Sam Bennett – the Irishman has a longer train that Ewan, something which should give him a little advantage. He won’t have lost any sleep over his performance in the criterium, it’s not really a proper race. QuickStep are masters at delivering the perfect lead out, especially that man Mørkøv, he’s worth is weight in gold. I’m looking forward to seeing how Archbold slots into the train, he should still be final man, and a bloody good one. Bennett hasn’t had much luck when riding in Australia, he’ll be hoping that stops and he gets an early win for his new team.
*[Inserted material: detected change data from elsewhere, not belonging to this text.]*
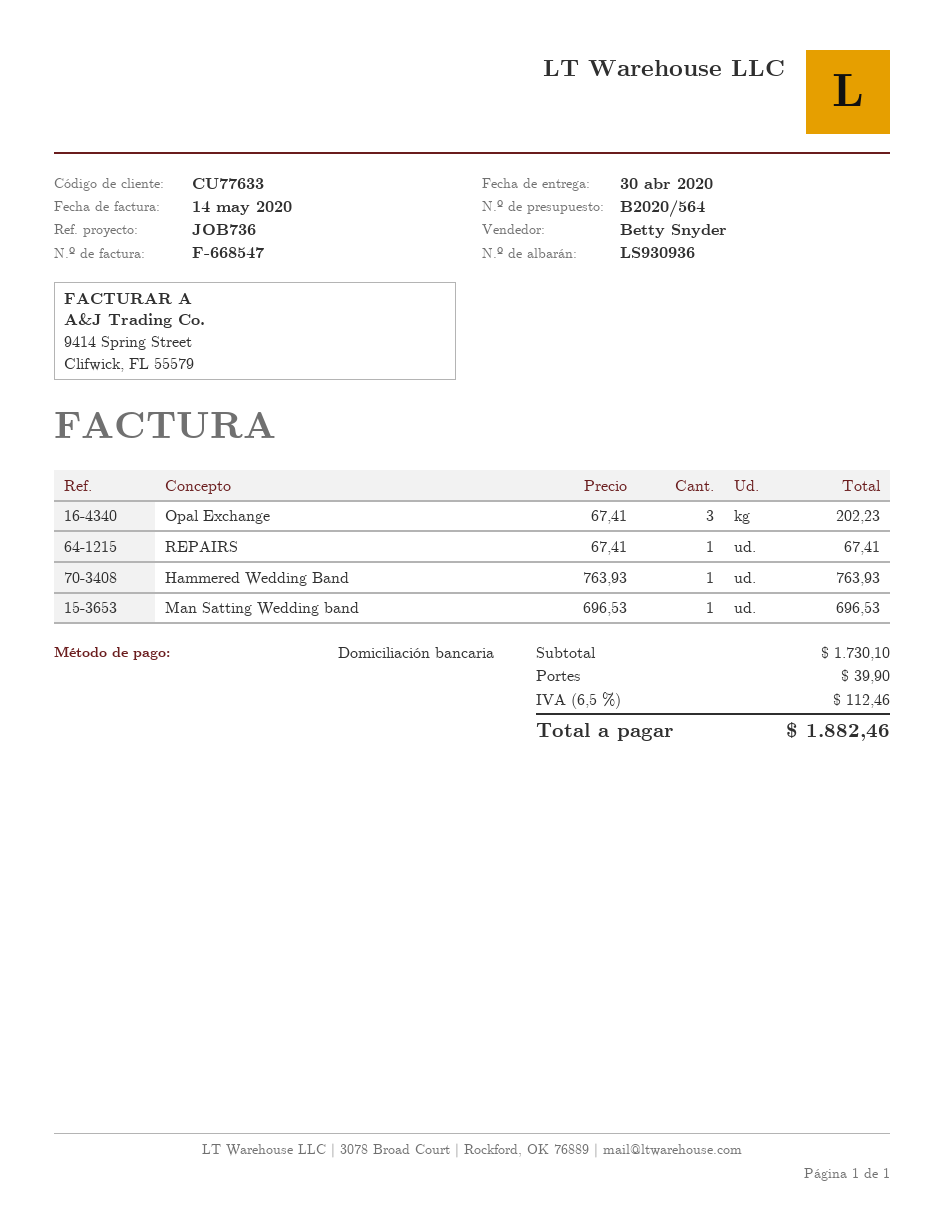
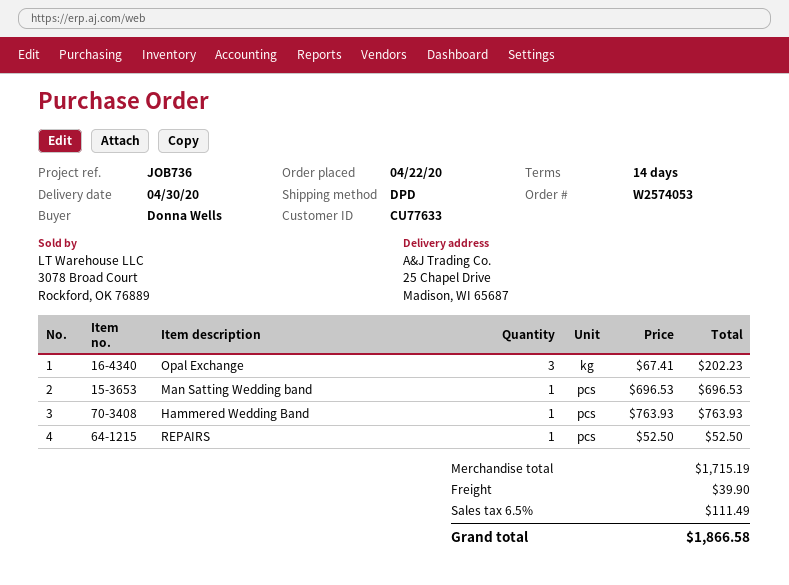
REPAIRS: 1 x 67.41 = 67.41 -> 1 x 52.50 = 52.50
subtotal: 1730.10 -> 1715.19
tax: 6.5% = 112.46 -> 6.5% = 111.49
total: 1882.46 -> 1866.58

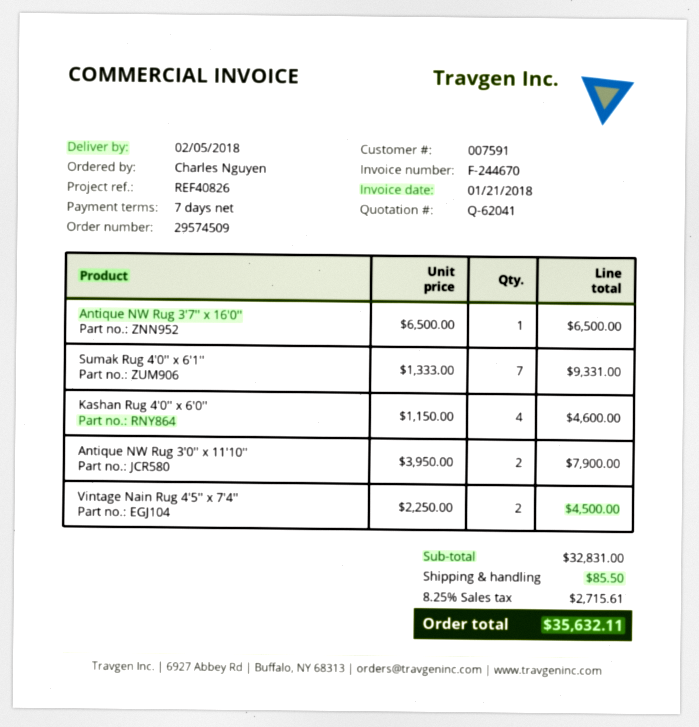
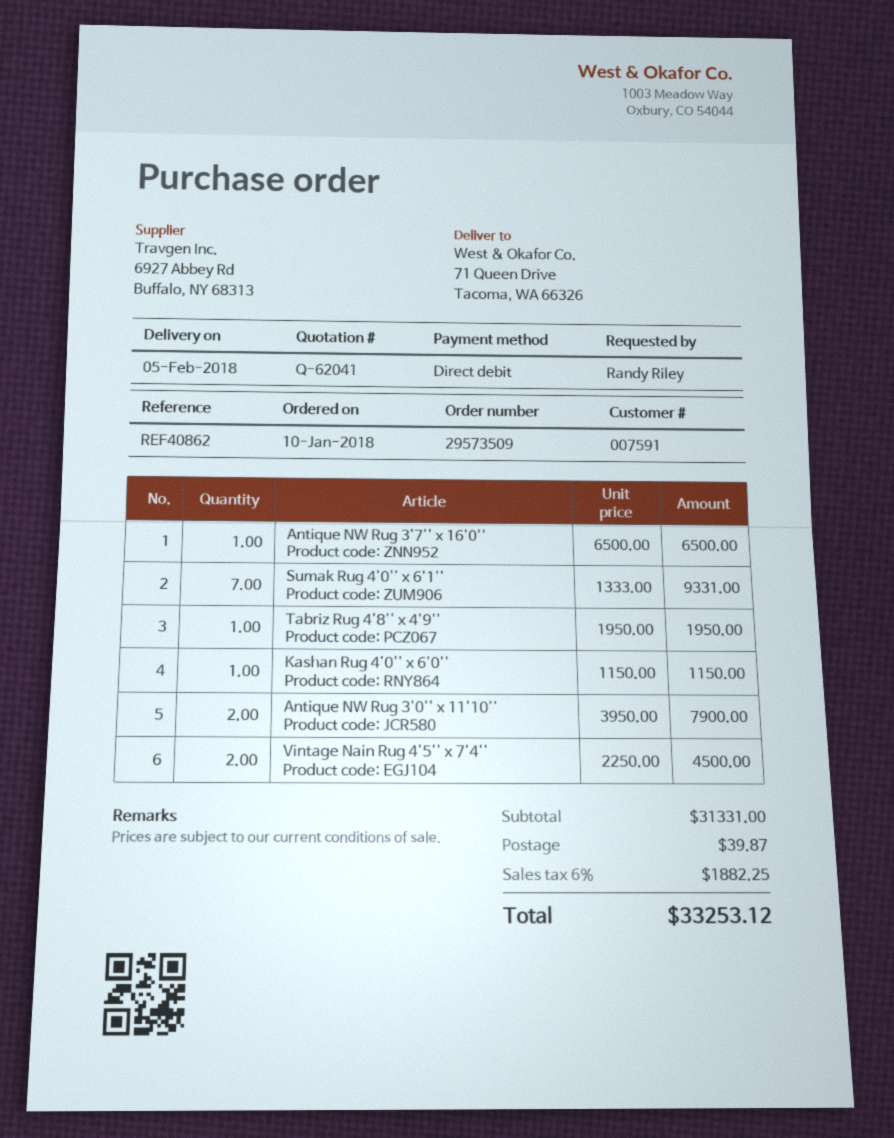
order number: 29574509 -> 29573509
reference: REF40826 -> REF40862
ordered by: Charles Nguyen -> Randy Riley
Kashan Rug 4'0'' x 6'0'': 4 x 1150.00 = 4600.00 -> 1 x 1150.00 = 1150.00
Tabriz Rug 4'8'' x 4'9'': none -> 1 x 1950.00 = 1950.00
subtotal: 32831.00 -> 31331.00
shipping: 85.50 -> 39.87
tax: 8.25% = 2715.61 -> 6% = 1882.25
total: 35632.11 -> 33253.12

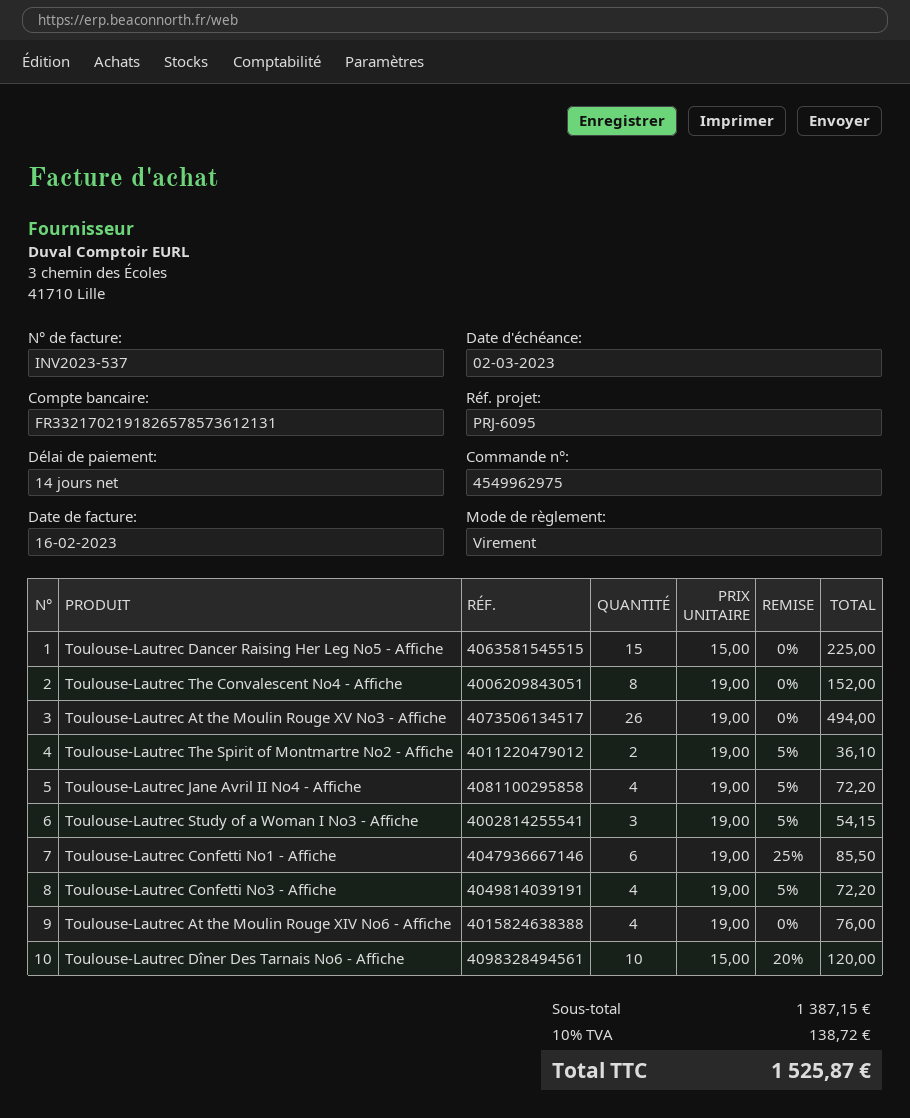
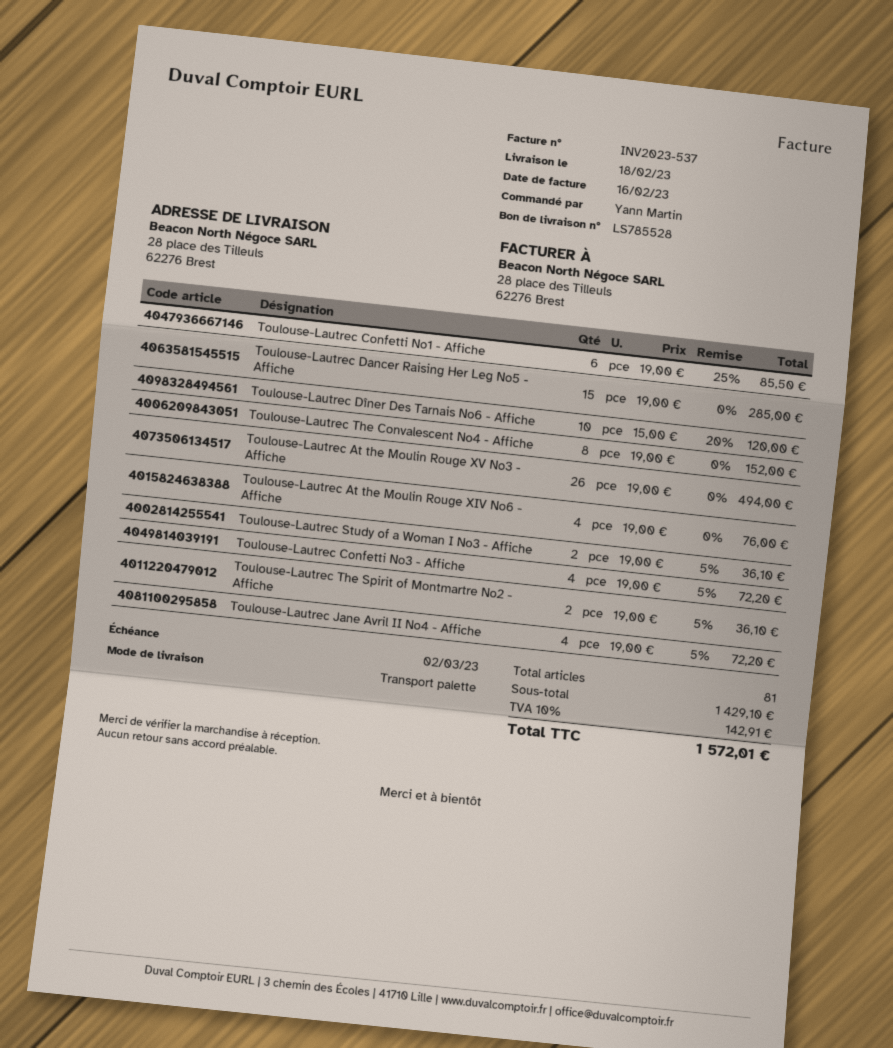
Toulouse-Lautrec Dancer Raising Her Leg No5 - Affiche: 15 x 15.00 = 225.00 -> 15 x 19.00 = 285.00
Toulouse-Lautrec Study of a Woman I No3 - Affiche: 3 x 19.00 - 5% = 54.15 -> 2 x 19.00 - 5% = 36.10
subtotal: 1387.15 -> 1429.10
tax: 10% = 138.72 -> 10% = 142.91
total: 1525.87 -> 1572.01

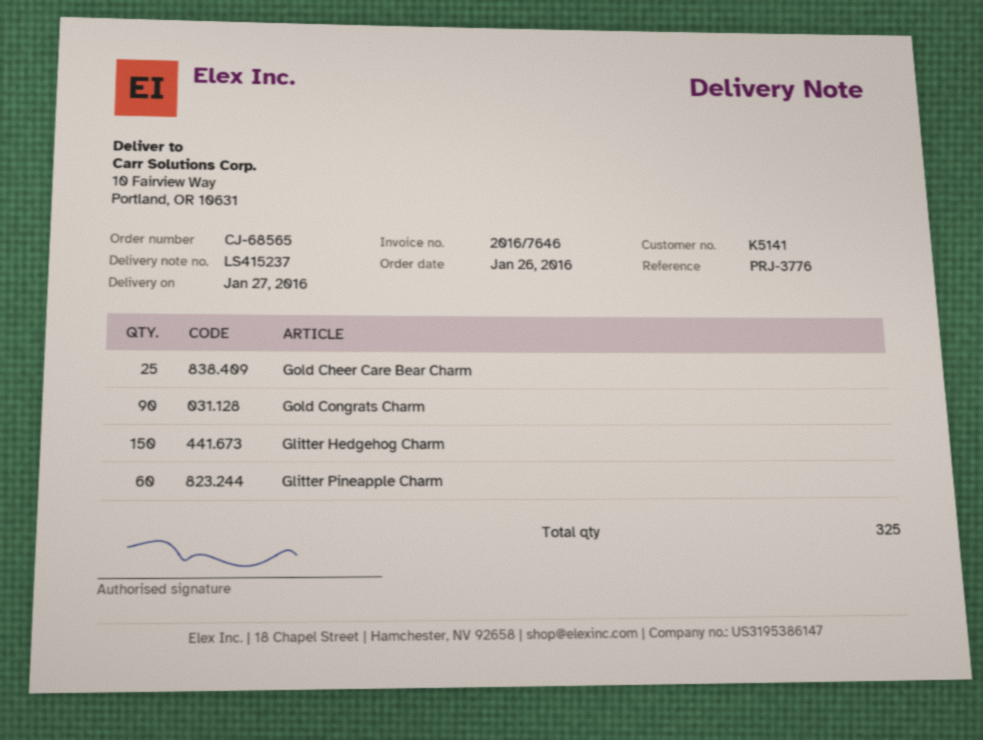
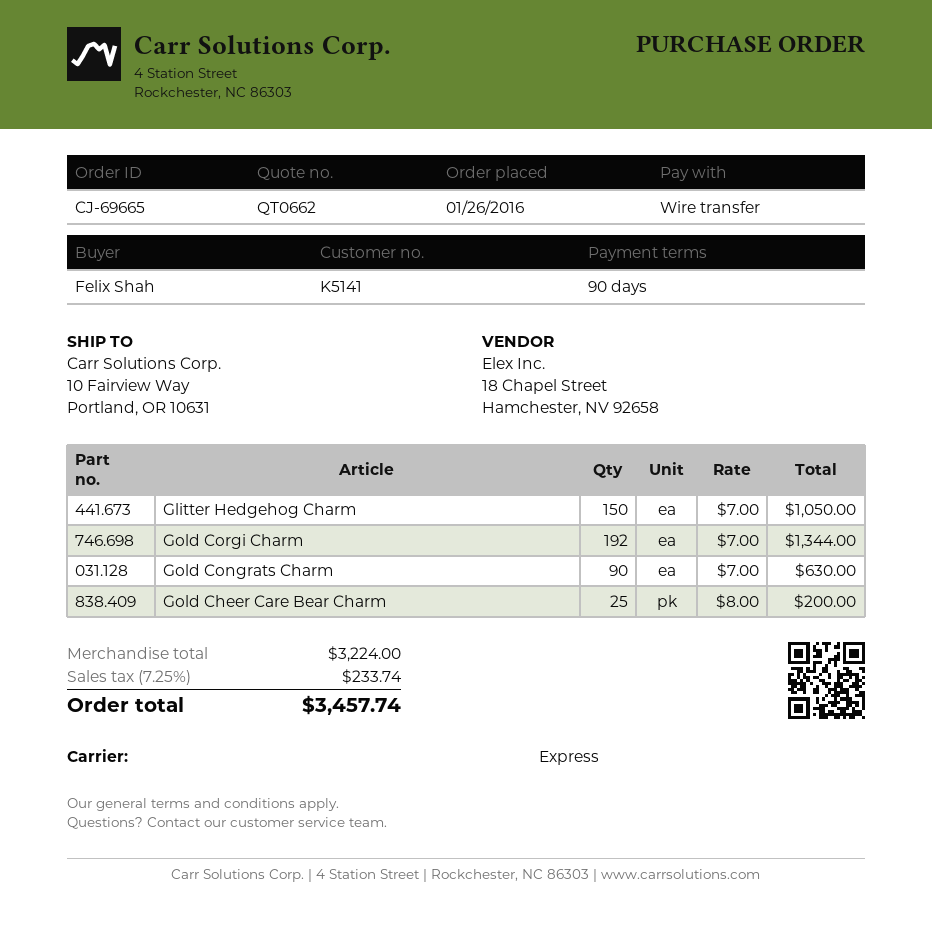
order number: CJ-68565 -> CJ-69665
Glitter Pineapple Charm: 60 -> none
Gold Corgi Charm: none -> 192

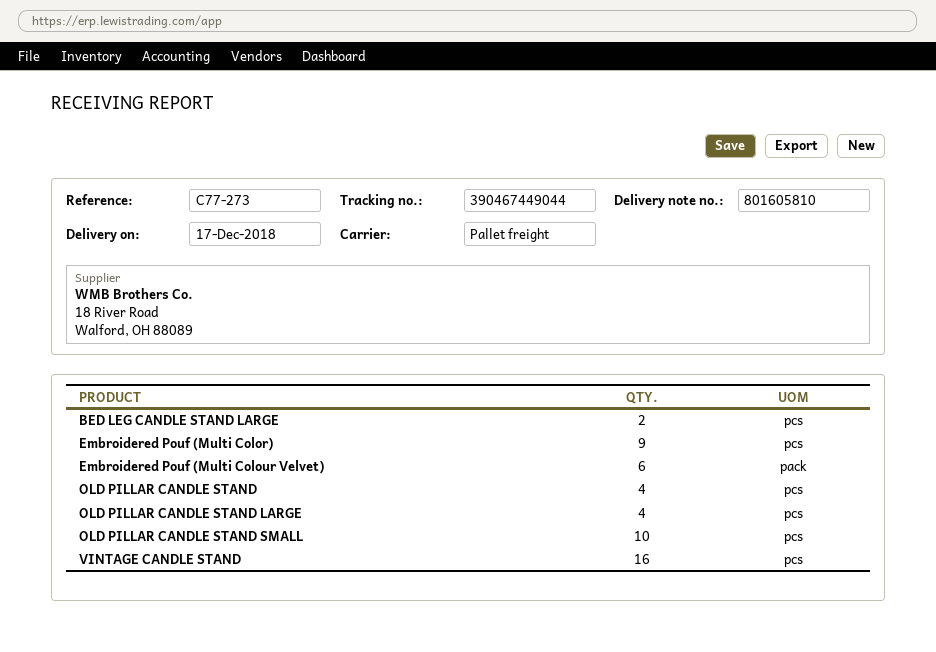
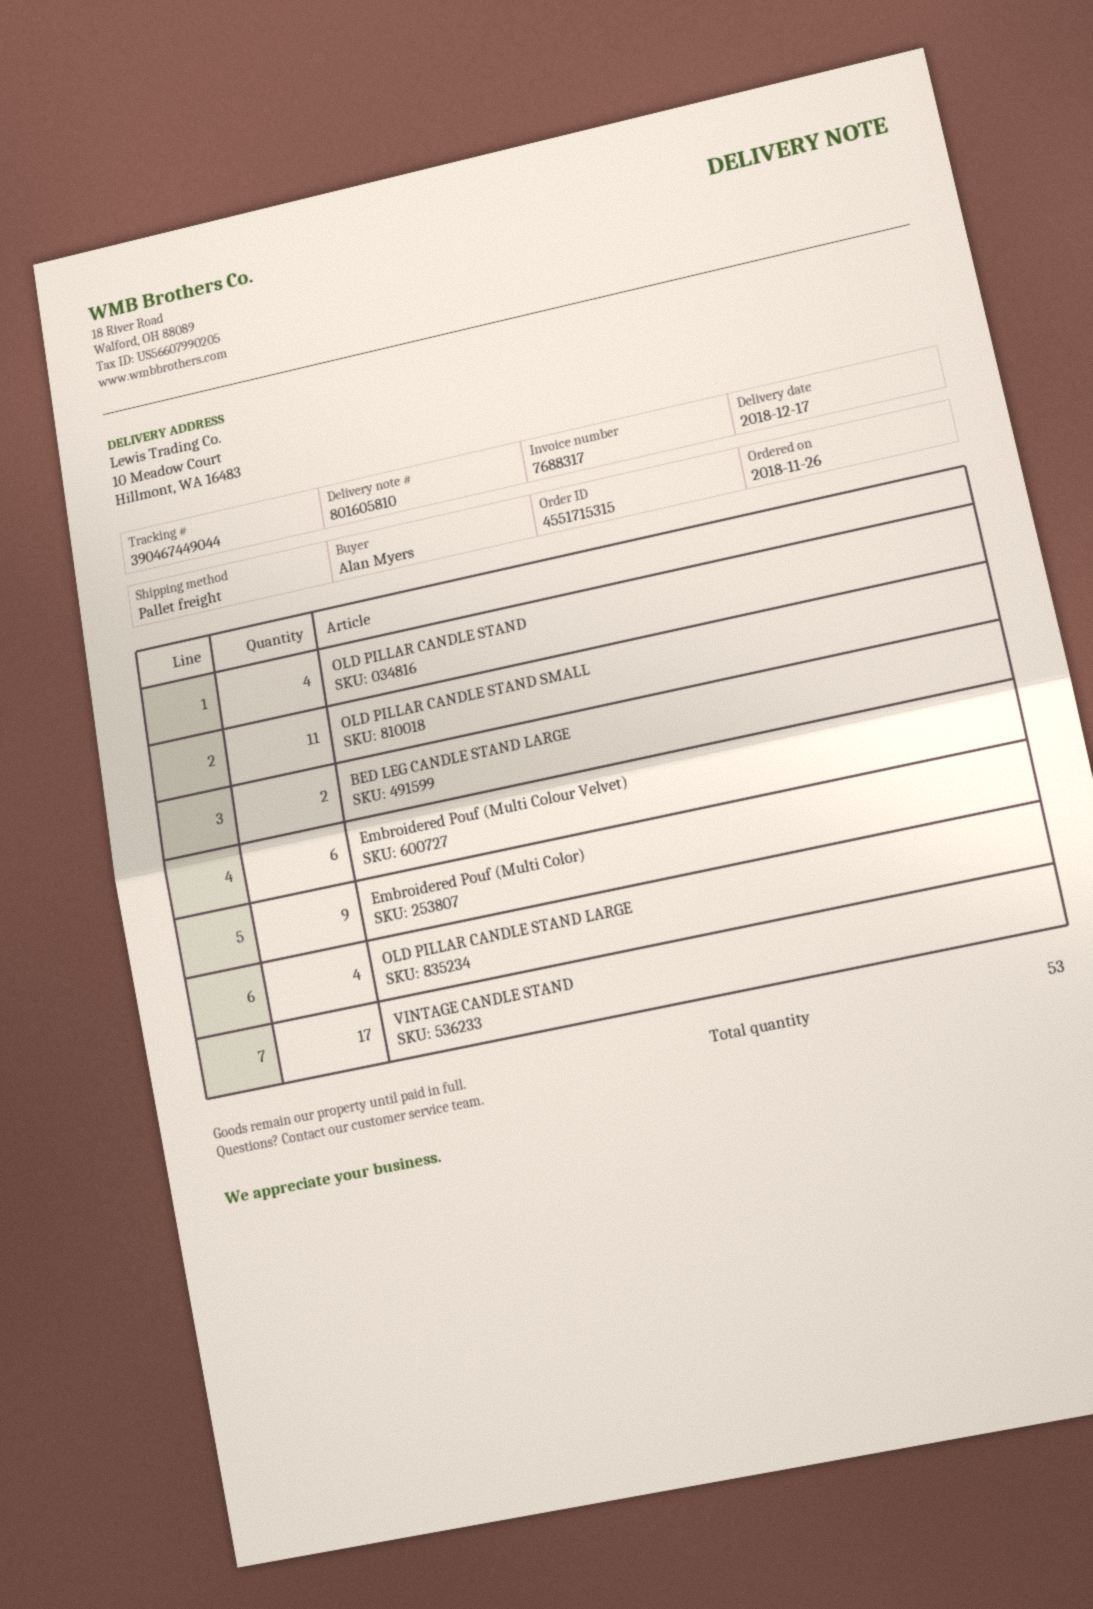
OLD PILLAR CANDLE STAND SMALL: 10 -> 11
VINTAGE CANDLE STAND: 16 -> 17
Elia Viviani – did someone say messy sprint? The Italian is a master at dodging his way through a crowd of sprinters, perhaps the very best. Many of his wins have come in sprints where riders are all over the road and he somehow manages to dance through at ridiculous speed. Cofidis looked okay in the criterium, with Haas, Vanbilsen and Sabatini forming a strong sprint train. Much has been said about Viviani’s decision to step away from QuickStep and move to the French team, most of this hasn’t been very complimentary. This finish is a perfect chance for Viviani to silence many of the critics.
Andre Greipel – with 18 wins at this race, the Gorilla is a man who knows how to win down under. Now with ICA, he’ll be hoping that his new sprint train can hit the ground running. The lack of corners is great news for Greipel, this is a finish that suits him well and he’s super motivated to continue his great run in Australia. With Boivin, Dowsett and Zabel the sprint train is looking good, especially as the other teams don’t have their full lead out trains available.
Kristoffer Halvorsen – EF nailed the lead out on Sunday, but Halvorsen hesitated and the chance was gone. The performance of the train will have given the team a boost, especially as most wouldn’t have thought they were capable of dominating against QuickStep and Lotto. Halvorsen is a rider who is very fast, but after a frustrating spell at Sky/Ineos, he’ll be a little low on confidence and in need of an early win. Given the way they rode on Sunday, EF have to be considered as one of the favourites in the sprint stages.
Jasper Philipsen – managed to get himself in a good position on Sunday, mainly due to his own positional sense. The Belgian is a very impressive sprinter and one that enjoyed his time here in 2019. Looking at this stage, he’ll need someone to step up and help with positioning, we’ll have to see who’s capable of doing this. If in the right position, he has the speed to win.
Alberto Dainese – the young Italian is a very fast sprinter, one that Sunweb will have been delighted to sign for the next two years. This race won’t be easy for Dainese to secure big results as his sprint train is weak compared to the other teams. He’ll need to carry a lot of luck in the closing stages, but he does have the speed to push for the podium.
You’ll all be waiting for me to pick Caleb Ewan as the winner, and I know I really should, but I’m not going to. I think we’ll see things get messy in the closing kilometres and that brings out the best in one man. I’ll go with a win for Elia Viviani.